Bangladesh: Protect journalists and end impunity for attacks

Bangladesh: Protect journalists  and end impunity for attacks - Protection

Freedom of expression is being stifled and there are serious obstacles preventing the functioning of independent media in Bangladesh, ARTICLE 19 Bangladesh and South Asia’s annual report on Violation of Freedom of Expression in Bangladesh 2020 highlights.

On the eve of World Press Freedom Day, ARTICLE 19 made the findings of the 2020 report public, highlighting that in 2020, two journalists and one media worker were killed, and three journalists were abducted in Bangladesh. 

“There is a long road ahead to ensure the protection, safety, and welfare of journalists in Bangladesh, to protect our freedom of expression and right to information,” said Faruq Faisal, regional director of ARTICLE 19 Bangladesh and South Asia. “ARTICLE 19 expresses serious concerns about the rising numbers of cases against journalists and online communicators under the Digital Security Act (DSA) and overall lack of security and protection of journalists and online activists and media workers. We condemn the increasing impunity to the perpetrators in cases of attacks against journalists. Free and open media is an important aspect of a democracy”.

The ARTICLE 19 2020 report recorded a total of 631 attacks on journalists and Human Rights Defenders (HRD). These include 293 attacks on 265 journalists and 338 attacks on HRDs. The report also recorded 3 major incidents of blocking and filtering of online communications; 36 incidents of suppressing protesters by use of excessive force and 6 instances of hate crimes.  

The publication highlights the rising numbers of cases against journalists and online communicators under the Digital Security Act 2018 (DSA) and overall lack of security and protection of journalists and online activists, media workers in Bangladesh. The report stated the increasing impunity to the perpetrators in cases of attacks against journalists and the users of the right of freedom of expression and association.

According to the report about 16.32% attacks were physical assaults where 11 persons sustained grievous injuries and 92 persons suffered minor injuries and 47 (7.45%) persons received threats.
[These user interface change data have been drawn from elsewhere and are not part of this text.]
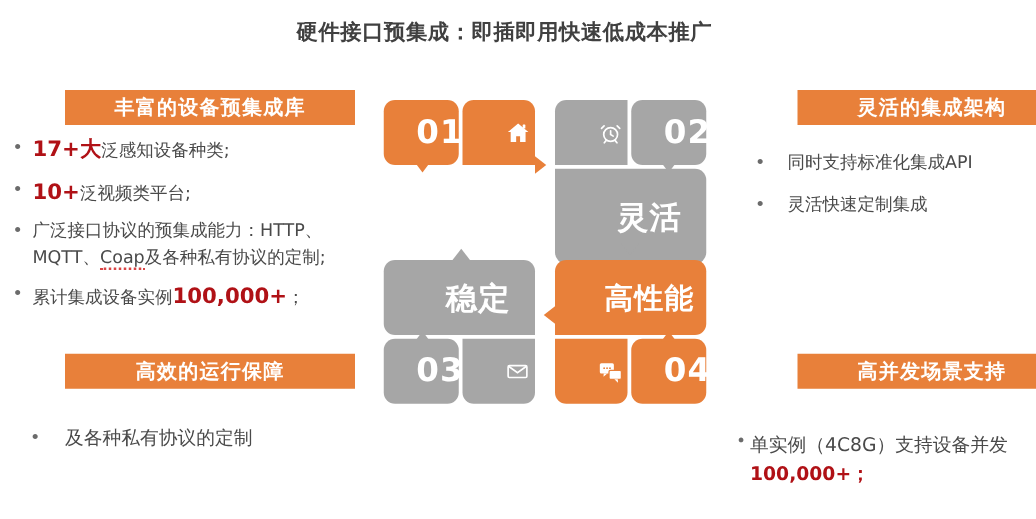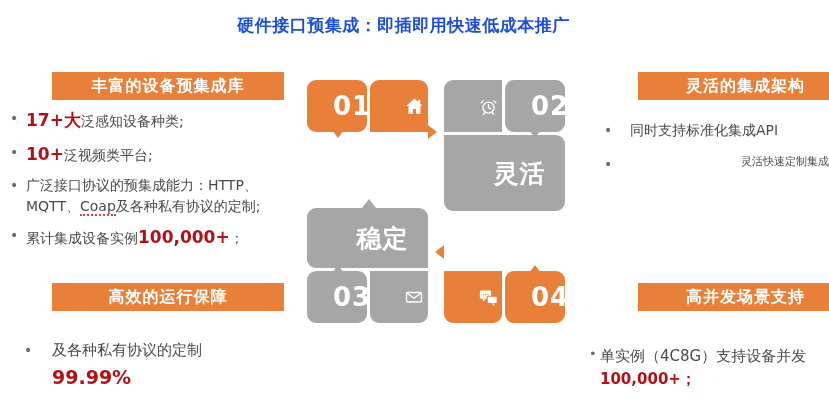"硬件接口预集成：即插即用快速低成本推广" .slide-title { color: #1d4ed8 -> #404040 }
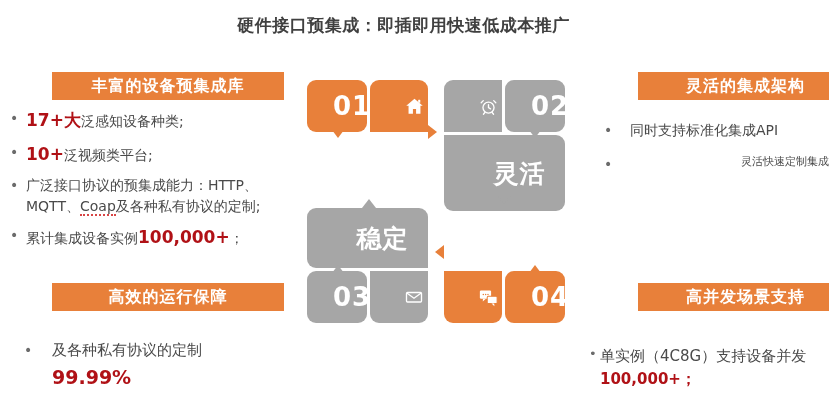"灵活快速定制集成" span.bullet-text { font-size: 11px -> 14px; text-align: right -> none }
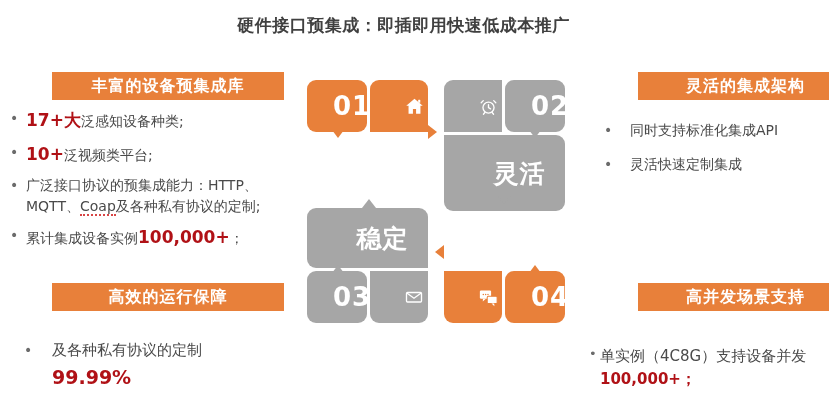"高性能" div.tile { html: none -> <div> <div> <span>高性能</span> </div> </div> }
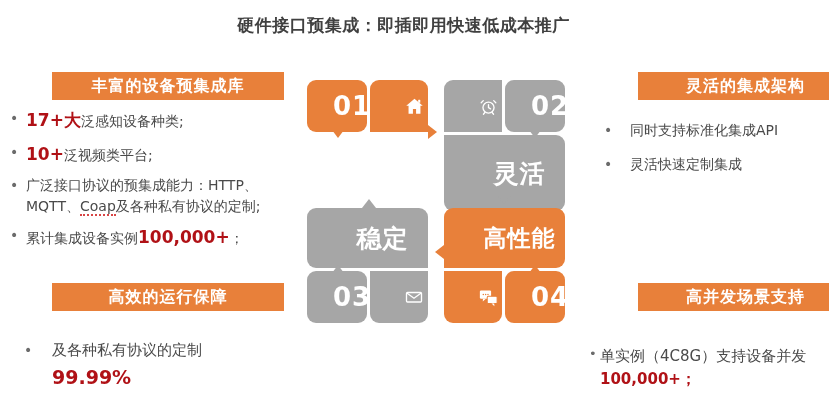"99.99%" div.bullet-row { html: <div> <span></span> <span>99.99%</span> </div> -> none }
71.95% attacks were legal harassments, where journalists and other communicators were implicated in various criminal cases for speaking out or expressing their views online, of which 11 were criminal defamation cases, 410 were criminalisation of online expressions and 29 were various other vexatious cases having little or no merits, and in 4 cases communicators were subjected to contempt of court proceedings for being vocal on social media.

The report pointed out that journalists working at the grassroots level (77.78%) were affected most, compared to journalists working at capital (22.22%). There were 3 major incidents of blocking and filtering of internet services and 20 incidents of suppressing dissent by denying right to protest.

The report finds that almost all the attacks against journalists were due to publication of news or reports or while they were performing their jobs as public watchdogs against corruptions, irregularities of government officials or local criminal groups. 

It also finds worrying patters of unwarranted application of law, especially unfettered use of DSA cases by state actors or cadres of the ruling party implicating 312 instance, unlawful arrest, detention and torture of journalists because of expressing dissenting views.

A staggering number of 1600 journalists lost their jobs in 2020 due to closure and loss of income of media outlets during the COVID19 pandemic and the journalists and media industry is still trying to cope with this financial burden of the pandemic one year on. Women journalists, suffer the most burden when it comes to job security and additionally the dangers and risks being in the media profession, due to inadequate safety and protection measures. 

The right to access to information is imperative to freedom of thought, conscience, and expression. With the COVID-19 ranging on and the country experiences the second wave, access to life-saving information becomes crucial. 

World Press Freedom Day helps us reflect among media professionals and journalists about issues of press freedom and professional ethics. Journalists and media are an important tool to relay information and help the masses engage in public discourse, being the fourth estate in democracy. However, the world is becoming a more hostile place for journalists.  

On the occasion of World Press Freedom Day, ARTICLE 19 reflects on the hardship many journalists face, yet still is resilient to provide us with news and information that is critical to our daily lives which helps us exercise our fundamental rights.

ARTICLE 19 Bangladesh and South Asia has been publishing annual reports on freedom of expression in Bangladesh since 2013. The rights body started its operations in South Asia and Bangladesh in 2008.